Items listed in a dataset:
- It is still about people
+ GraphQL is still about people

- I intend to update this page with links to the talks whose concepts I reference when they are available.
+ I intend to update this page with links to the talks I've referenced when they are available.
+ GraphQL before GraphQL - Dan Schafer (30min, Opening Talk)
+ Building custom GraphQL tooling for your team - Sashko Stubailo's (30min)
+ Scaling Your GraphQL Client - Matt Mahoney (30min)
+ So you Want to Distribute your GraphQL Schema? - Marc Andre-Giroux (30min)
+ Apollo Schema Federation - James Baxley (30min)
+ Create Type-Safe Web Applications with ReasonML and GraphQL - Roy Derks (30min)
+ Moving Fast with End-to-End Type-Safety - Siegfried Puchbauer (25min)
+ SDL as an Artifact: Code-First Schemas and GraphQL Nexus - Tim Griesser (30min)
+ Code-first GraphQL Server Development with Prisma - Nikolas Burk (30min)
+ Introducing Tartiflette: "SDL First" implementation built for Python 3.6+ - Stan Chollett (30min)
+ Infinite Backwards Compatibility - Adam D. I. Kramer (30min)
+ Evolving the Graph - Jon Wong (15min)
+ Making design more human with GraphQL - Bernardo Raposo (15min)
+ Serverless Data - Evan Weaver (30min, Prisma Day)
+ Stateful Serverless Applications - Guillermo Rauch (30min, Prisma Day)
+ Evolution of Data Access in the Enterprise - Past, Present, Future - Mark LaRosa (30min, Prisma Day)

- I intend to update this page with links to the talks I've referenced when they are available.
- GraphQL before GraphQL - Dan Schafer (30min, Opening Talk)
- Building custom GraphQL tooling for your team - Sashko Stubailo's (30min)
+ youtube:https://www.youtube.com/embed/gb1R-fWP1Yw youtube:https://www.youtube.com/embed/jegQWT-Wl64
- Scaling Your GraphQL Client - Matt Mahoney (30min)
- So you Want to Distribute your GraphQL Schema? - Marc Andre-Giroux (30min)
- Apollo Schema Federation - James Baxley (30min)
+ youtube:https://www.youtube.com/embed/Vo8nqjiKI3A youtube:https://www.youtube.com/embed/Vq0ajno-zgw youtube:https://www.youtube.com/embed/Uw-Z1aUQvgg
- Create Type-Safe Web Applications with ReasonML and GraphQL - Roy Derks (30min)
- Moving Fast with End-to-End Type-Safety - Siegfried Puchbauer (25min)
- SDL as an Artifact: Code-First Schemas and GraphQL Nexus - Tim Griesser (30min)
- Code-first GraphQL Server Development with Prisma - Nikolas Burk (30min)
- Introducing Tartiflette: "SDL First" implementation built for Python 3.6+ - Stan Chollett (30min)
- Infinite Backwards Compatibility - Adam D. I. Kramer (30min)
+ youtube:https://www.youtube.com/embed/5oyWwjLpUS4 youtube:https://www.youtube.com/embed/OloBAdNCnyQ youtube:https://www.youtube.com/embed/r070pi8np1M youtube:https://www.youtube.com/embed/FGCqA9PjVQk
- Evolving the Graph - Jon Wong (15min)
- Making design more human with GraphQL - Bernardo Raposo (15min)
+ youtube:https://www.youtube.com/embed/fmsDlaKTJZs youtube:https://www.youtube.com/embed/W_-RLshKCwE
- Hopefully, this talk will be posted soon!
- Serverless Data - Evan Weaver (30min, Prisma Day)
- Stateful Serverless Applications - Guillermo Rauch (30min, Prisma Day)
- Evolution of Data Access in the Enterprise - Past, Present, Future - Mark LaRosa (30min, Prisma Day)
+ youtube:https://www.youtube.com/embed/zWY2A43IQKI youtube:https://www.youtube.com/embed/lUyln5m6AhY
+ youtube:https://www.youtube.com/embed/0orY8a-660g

WHAT IS REQUIRED → Would you copy every line of the entries that includes the word "Puchbauer"?

WRITTEN RESPONSE →
+ Moving Fast with End-to-End Type-Safety - Siegfried Puchbauer (25min)
- Moving Fast with End-to-End Type-Safety - Siegfried Puchbauer (25min)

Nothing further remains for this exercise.